Pieter Claesz (1597-1661)
Nature morte aux instruments de musique, 1623
Huile sur toile, 122 x 69cm
Musée du Louvre, Paris
Que voit-on ? Une composition très symbolique réunissant sur une même toile une nature morte alimentaire illustrant les plaisirs de la chair et une nature morte d'instruments de musique illustrant les plaisirs de l'esprit.
La composition présente au premier plan à droite une viole de gambe (ancêtre du violoncelle moderne) dont la fonction dans cette peinture est de relier le premier plan à l'arrière plan par une diagonale qui occupe toute la partie droite.

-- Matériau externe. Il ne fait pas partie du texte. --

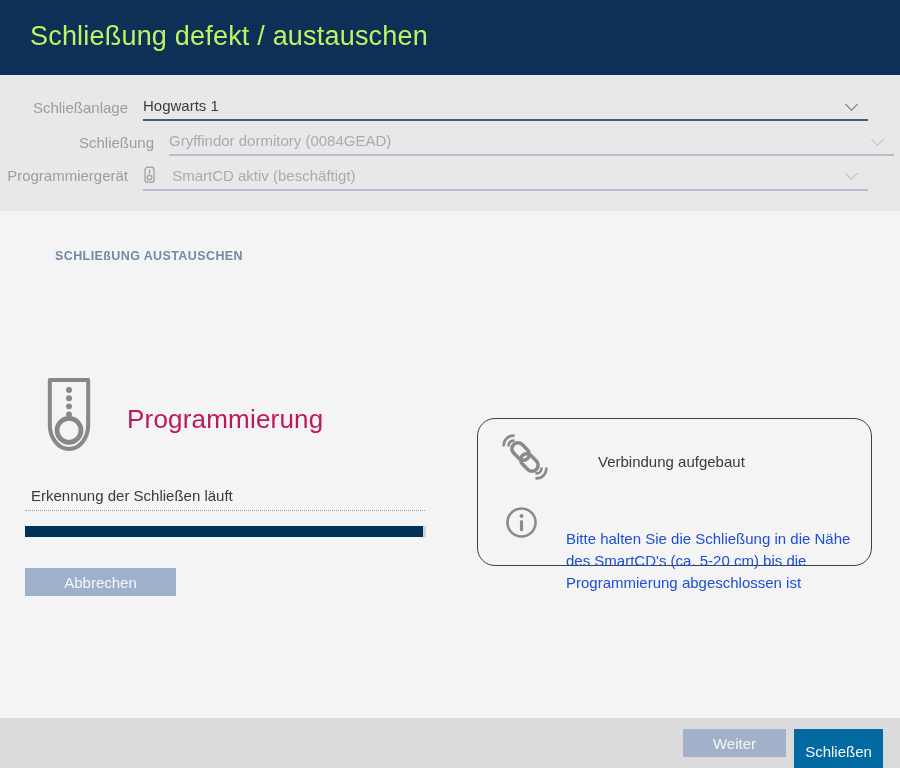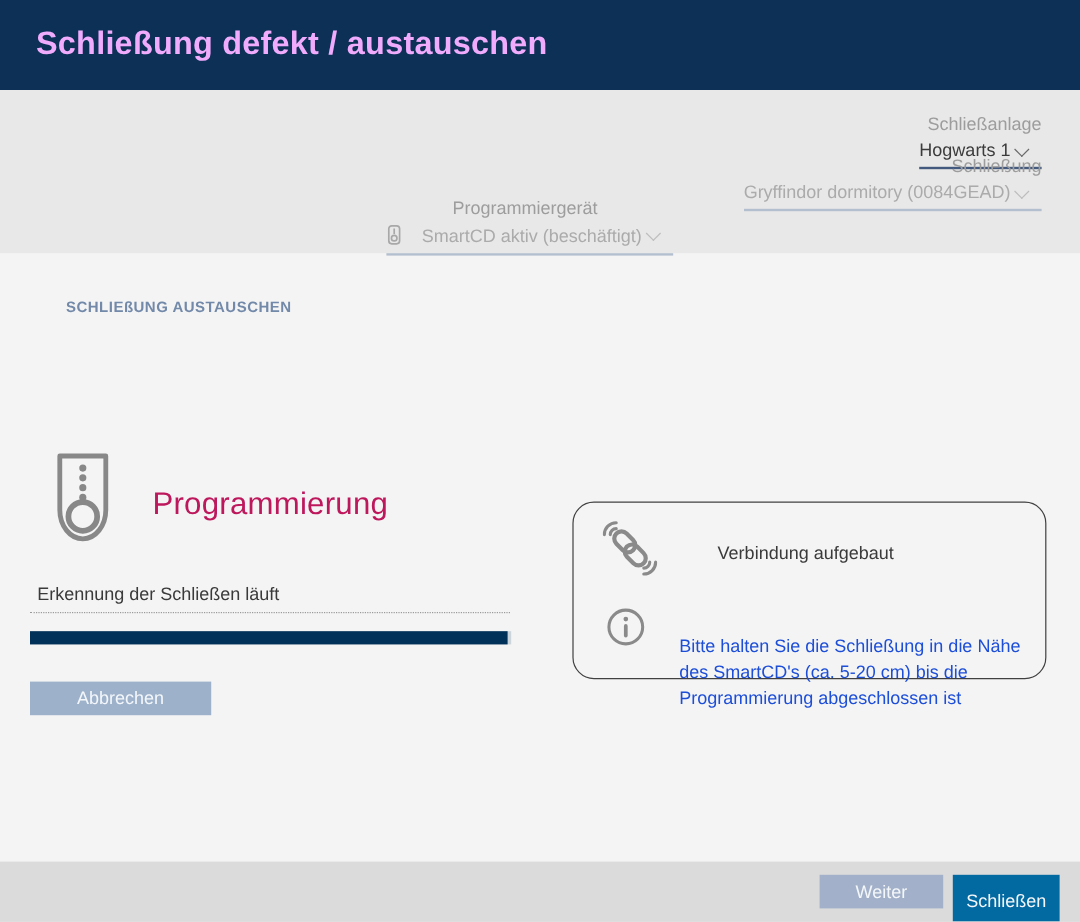"Schließung defekt / austauschen" .header .title { color: #f0abfc -> #bef264; font-weight: 700 -> 400 }
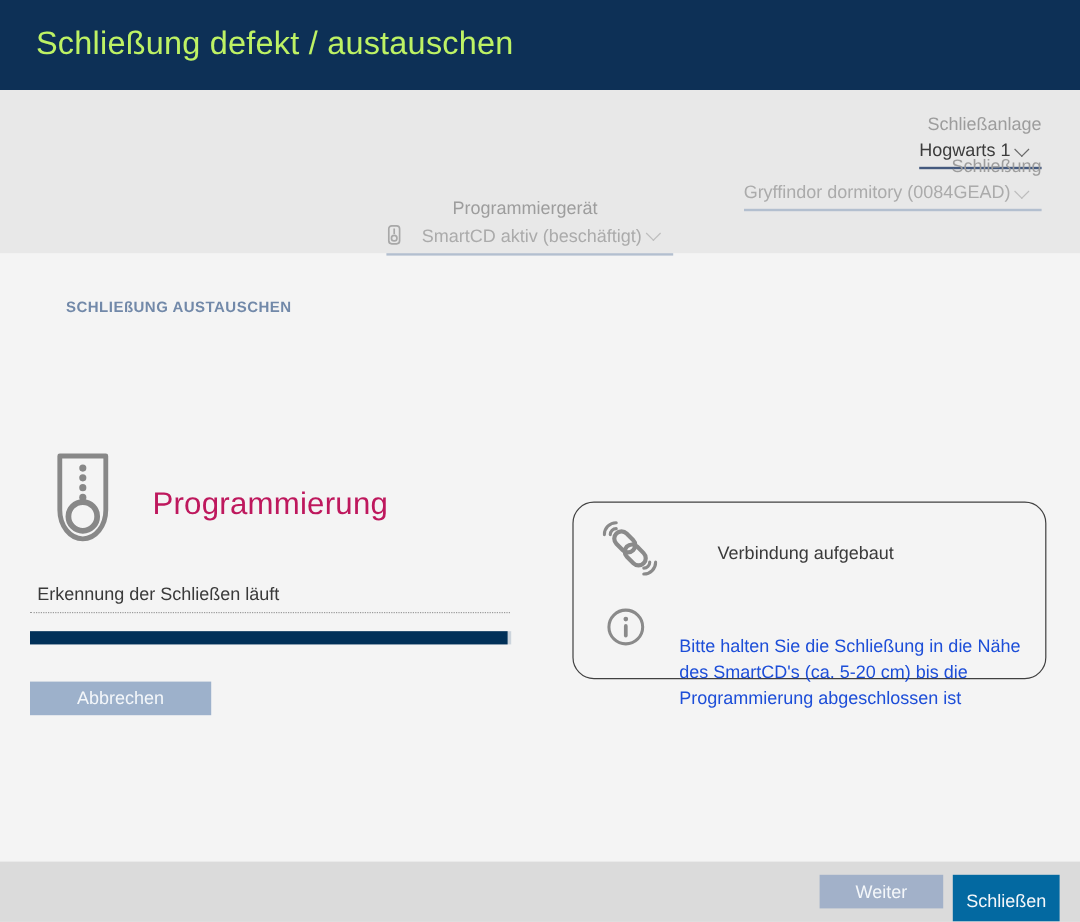"Schließanlage" .form-row { flex-direction: column -> none }
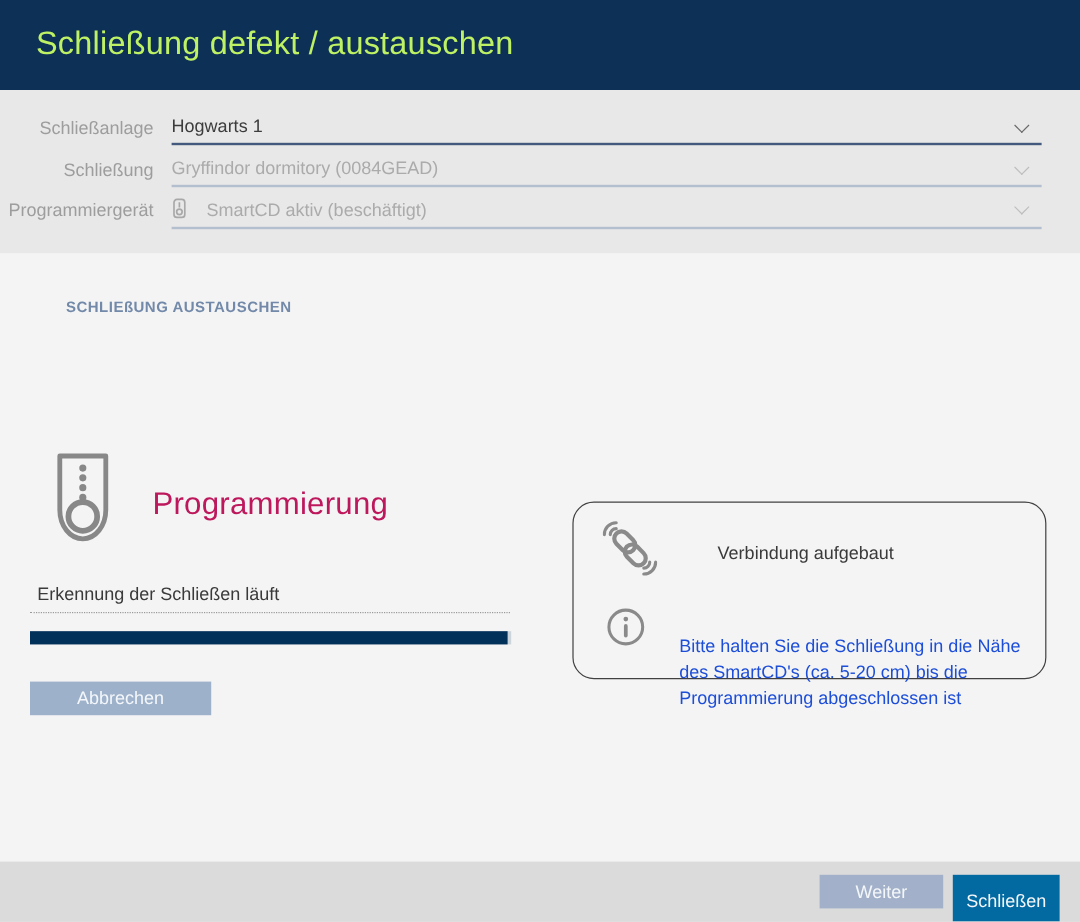"Schließung" div.form-row { padding-left: none -> 26px }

Le deuxième plan est constitué, sur la gauche, d'une petite table dite ""rognon" sur laquelle on peut voir une tortue vivante et deux flacons en verre teinté dans lesquels se reflètent le reste de la pièce (sans doute une piece de sous-sol si l'on en juge par la hauteur de la fenêtre en soupirail qui l'éclaire).
Le troisième plan est constitué de la nature morte alimentaire proprement dite (les plaisirs de la chair) qui présente de façon assez classique des amoncellements de friandises et de mets salés (pâtés sur des plateaux d'argent) et du vin se reflétant dans un miroir disposé coté plaisir de l'esprit, attribuant ainsi de fait au vin la vertu de flatter a la fois les plaisirs de la chair et ceux de l'esprit !
Mais attention : une montre disposant à la lisière des deux types de plaisirs avertis le pesanteur que le temps passe inexorablement et qu'il faudra un jour renoncer a tous ces plaisirs à la fois ...ce qui est une des fonctions premières de toute nature morte !
Rappel biographique : Le peintre
Pieter Claesz ou Pieter Claesz Van Haarlem (du nom de la ville ou il fut le plus actif), dont ce blog a posté déjà de nombreuses natures mortes, est un des plus grands représentants de la nature morte hollandaise de l'époque baroque, un maître auquel la plupart des peintres de natures mortes se sont référés à un moment ou a un autre de leur carrière.
Willem Claeszoon Heda avec lequel on peut le confondre tant celui ci s'inspira de Pieter Claezs jusqu'à signer ses tableaux de son prénom abrégé (Claez), il fut l’un des peintres les plus importants de ce genre très diversifié qu'est la nature morte.
Bien que très construites et obéissant a un style très défini, une évolution dans la composition des natures mortes de Claez est perceptible. Si, au début, il disposait fréquemment les objets en croix ou dans une diagonale rigoureuse, par la suite il utilisa beaucoup plus le chevauchement des objets, ce qui crée une plus grande profondeur. En outre, au cours de sa vie, il élargit son point de vue et la vue latérale sur la table de la nature morte devient plus fréquente que la vue en plongée.
Claesz, souvent, utilisa les mêmes objets dans ses natures mortes : un couteau avec un lourd manche en nacre, une bouteille de verre brun, des assiettes en étain et des cruches à col de cygne, ainsi que de fin coquillages des porcelaines importés de Chine. On retrouve ces éléments d'une nature morte à l'autre, on les reconnait comme des objets familiers. Souvent, un verre est représenté couché, ce qui confère une certaine tension à la composition.
Si, au début de sa carrière, Claesz utilisait assez souvent des couleurs vives, il adoucit considérablement sa palette par la suite, employant des couleurs presque monochromatique et conférant ainsi à ses tableaux une atmosphère plus intimiste.
L’utilisation qui est faite de la lumière et de l’ombre par Claesz est remarquable. Il donner un tel rendu des textures par l'effet de la lumière sur les surfaces, que l'on peut reconnaître immédiatement une assiette en étain d’une assiette en argent, un roemer d'un pot en céramique. Cette maîtrise dans le traitement de la matière et des textures (les reflets du vin dans les verres sont des effets de pur génie !) est une caractéristique partagée par plusieurs peintres néerlandais du 17e siècle. C'est ce qui fait leur spécificité..
Claesz, avec Heda, fut à l’origine d’une véritable école de la nature morte, donnant à ce genre un statut véritablement noble. À partir de 1628, une sérieuse concurrence apparaît à Haarlem entre Pieter Claesz et Willem Claeszoon Heda, lequel s’inspirait fortement de lui et le suivait de près dans toutes ses innovations.
Nicolaes Berchem, le fils de Claesz, fut quant à lui un peintre de paysage très réputé.
En 2004/ 2005, une exposition itinérante rassemblant quarante-cinq œuvres de Claesz fut montée et présentée au Musée Frans Hals à Haarlem, ensuite au Kunsthaus de Zurich, et enfin au National Gallery of Art de Washington.